====== Data section ======
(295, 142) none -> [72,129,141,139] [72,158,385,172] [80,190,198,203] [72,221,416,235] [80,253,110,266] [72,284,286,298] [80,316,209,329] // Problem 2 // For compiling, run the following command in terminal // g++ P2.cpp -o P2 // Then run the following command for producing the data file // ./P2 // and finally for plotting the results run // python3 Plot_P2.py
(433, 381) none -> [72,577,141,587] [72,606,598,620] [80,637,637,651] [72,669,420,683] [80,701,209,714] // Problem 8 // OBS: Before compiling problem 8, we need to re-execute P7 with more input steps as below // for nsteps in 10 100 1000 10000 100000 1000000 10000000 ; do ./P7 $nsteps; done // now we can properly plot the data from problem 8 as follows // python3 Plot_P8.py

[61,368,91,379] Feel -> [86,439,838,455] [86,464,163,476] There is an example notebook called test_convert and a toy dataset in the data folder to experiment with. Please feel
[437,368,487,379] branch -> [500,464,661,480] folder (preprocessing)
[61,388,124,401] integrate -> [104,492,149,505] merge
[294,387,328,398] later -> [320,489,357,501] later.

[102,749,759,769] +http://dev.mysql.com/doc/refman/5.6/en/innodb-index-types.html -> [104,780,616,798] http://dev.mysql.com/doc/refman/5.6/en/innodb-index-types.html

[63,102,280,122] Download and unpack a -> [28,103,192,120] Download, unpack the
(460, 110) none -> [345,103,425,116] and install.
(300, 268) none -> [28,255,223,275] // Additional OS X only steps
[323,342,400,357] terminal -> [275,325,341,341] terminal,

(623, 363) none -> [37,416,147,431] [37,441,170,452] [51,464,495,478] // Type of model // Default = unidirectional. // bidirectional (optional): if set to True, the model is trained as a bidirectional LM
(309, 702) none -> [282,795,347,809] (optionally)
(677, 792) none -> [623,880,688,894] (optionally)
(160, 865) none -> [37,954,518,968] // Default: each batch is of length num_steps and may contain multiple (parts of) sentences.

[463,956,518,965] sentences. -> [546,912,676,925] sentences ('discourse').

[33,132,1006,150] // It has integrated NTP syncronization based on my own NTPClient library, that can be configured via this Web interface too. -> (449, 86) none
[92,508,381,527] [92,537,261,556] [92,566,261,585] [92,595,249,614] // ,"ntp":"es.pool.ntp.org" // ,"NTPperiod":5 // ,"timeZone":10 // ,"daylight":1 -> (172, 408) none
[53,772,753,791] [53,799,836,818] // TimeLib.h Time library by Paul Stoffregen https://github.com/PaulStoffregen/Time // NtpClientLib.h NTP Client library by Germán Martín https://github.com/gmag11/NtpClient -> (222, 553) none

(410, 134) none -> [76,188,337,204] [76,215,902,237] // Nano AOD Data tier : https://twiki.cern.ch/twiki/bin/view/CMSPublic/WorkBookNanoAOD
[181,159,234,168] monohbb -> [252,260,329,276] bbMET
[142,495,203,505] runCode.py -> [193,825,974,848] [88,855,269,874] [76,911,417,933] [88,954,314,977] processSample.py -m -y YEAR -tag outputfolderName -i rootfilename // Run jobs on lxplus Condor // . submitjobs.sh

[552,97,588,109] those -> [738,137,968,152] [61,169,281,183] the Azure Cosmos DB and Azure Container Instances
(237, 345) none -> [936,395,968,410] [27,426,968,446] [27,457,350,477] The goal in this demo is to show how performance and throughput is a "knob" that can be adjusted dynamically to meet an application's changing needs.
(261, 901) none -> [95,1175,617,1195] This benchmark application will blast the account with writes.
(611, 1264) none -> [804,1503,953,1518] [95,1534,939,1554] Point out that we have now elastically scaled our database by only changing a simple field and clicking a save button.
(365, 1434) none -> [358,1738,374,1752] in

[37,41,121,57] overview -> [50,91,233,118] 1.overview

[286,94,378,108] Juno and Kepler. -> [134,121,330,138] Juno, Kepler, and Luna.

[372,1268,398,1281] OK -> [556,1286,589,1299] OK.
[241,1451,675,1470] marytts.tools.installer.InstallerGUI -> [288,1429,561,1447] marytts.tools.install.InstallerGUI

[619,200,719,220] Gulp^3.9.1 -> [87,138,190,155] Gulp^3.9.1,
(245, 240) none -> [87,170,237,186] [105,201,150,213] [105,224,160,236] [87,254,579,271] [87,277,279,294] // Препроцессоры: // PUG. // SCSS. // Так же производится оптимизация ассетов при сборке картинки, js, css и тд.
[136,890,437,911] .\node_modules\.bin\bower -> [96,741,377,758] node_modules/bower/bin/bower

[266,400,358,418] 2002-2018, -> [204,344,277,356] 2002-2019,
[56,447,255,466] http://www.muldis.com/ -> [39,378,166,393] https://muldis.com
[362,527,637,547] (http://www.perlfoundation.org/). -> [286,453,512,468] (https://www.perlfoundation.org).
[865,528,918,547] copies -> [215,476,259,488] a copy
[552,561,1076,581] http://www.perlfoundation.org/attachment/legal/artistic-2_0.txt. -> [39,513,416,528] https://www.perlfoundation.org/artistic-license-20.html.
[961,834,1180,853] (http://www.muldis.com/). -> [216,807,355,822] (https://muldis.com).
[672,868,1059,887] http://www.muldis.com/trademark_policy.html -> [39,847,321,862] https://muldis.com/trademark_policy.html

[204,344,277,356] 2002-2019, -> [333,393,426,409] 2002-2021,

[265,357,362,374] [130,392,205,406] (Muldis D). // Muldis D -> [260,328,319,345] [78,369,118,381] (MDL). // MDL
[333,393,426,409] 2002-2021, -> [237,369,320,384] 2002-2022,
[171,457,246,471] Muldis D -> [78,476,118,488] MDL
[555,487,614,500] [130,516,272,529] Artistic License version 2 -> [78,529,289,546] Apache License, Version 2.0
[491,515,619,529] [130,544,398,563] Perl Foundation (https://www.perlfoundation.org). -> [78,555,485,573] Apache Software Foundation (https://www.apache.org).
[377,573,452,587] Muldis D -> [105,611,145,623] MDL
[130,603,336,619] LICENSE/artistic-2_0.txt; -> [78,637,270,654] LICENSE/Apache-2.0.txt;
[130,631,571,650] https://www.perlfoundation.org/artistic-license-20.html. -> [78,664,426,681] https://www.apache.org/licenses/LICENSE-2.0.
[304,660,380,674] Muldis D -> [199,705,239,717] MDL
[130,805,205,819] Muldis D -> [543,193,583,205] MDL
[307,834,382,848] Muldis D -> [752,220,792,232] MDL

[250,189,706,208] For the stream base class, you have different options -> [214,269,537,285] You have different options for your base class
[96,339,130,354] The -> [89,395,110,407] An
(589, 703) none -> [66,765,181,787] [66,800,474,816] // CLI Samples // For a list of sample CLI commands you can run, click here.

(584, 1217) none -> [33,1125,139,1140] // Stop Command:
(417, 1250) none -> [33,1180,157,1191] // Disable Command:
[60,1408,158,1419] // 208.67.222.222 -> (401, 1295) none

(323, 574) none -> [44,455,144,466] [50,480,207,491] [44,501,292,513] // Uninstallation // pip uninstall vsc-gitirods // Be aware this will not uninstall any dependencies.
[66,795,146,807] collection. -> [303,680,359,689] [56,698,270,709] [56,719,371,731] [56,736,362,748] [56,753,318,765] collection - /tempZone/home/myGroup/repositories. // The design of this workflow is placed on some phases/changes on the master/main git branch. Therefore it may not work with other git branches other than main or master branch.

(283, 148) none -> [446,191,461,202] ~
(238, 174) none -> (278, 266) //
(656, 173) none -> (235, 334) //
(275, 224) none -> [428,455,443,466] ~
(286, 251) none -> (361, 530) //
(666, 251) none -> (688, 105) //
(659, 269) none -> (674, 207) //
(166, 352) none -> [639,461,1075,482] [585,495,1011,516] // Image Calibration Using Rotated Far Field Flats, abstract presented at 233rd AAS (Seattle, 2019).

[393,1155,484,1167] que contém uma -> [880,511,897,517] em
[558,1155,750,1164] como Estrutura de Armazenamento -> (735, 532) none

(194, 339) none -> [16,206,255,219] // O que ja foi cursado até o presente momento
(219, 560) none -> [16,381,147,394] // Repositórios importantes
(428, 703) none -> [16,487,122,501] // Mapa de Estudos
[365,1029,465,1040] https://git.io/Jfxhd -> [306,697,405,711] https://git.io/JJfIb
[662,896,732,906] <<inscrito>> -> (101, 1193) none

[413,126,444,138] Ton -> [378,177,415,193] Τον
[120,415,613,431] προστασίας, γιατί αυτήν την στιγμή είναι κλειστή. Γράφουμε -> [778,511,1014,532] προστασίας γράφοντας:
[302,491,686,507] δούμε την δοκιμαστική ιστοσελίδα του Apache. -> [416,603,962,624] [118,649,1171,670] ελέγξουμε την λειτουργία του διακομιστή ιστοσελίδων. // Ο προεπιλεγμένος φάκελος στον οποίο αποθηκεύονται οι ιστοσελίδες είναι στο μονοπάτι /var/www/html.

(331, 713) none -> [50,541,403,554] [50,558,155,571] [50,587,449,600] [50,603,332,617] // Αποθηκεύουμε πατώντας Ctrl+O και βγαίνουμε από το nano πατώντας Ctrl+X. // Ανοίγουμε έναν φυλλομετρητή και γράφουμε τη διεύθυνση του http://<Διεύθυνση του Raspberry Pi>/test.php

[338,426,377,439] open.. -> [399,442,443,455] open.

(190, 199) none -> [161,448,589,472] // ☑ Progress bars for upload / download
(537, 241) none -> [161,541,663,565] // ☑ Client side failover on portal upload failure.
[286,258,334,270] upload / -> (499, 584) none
======
§ **Problem**: Using the entries shown above, reproduce verbatim the lines from the line bearing "(433, 381) none" to the line bearing "[33,132,1006,150] // It", inclusive.

§ **Written solution**:
(433, 381) none -> [72,577,141,587] [72,606,598,620] [80,637,637,651] [72,669,420,683] [80,701,209,714] // Problem 8 // OBS: Before compiling problem 8, we need to re-execute P7 with more input steps as below // for nsteps in 10 100 1000 10000 100000 1000000 10000000 ; do ./P7 $nsteps; done // now we can properly plot the data from problem 8 as follows // python3 Plot_P8.py

[61,368,91,379] Feel -> [86,439,838,455] [86,464,163,476] There is an example notebook called test_convert and a toy dataset in the data folder to experiment with. Please feel
[437,368,487,379] branch -> [500,464,661,480] folder (preprocessing)
[61,388,124,401] integrate -> [104,492,149,505] merge
[294,387,328,398] later -> [320,489,357,501] later.

[102,749,759,769] +http://dev.mysql.com/doc/refman/5.6/en/innodb-index-types.html -> [104,780,616,798] http://dev.mysql.com/doc/refman/5.6/en/innodb-index-types.html

[63,102,280,122] Download and unpack a -> [28,103,192,120] Download, unpack the
(460, 110) none -> [345,103,425,116] and install.
(300, 268) none -> [28,255,223,275] // Additional OS X only steps
[323,342,400,357] terminal -> [275,325,341,341] terminal,

(623, 363) none -> [37,416,147,431] [37,441,170,452] [51,464,495,478] // Type of model // Default = unidirectional. // bidirectional (optional): if set to True, the model is trained as a bidirectional LM
(309, 702) none -> [282,795,347,809] (optionally)
(677, 792) none -> [623,880,688,894] (optionally)
(160, 865) none -> [37,954,518,968] // Default: each batch is of length num_steps and may contain multiple (parts of) sentences.

[463,956,518,965] sentences. -> [546,912,676,925] sentences ('discourse').

[33,132,1006,150] // It has integrated NTP syncronization based on my own NTPClient library, that can be configured via this Web interface too. -> (449, 86) none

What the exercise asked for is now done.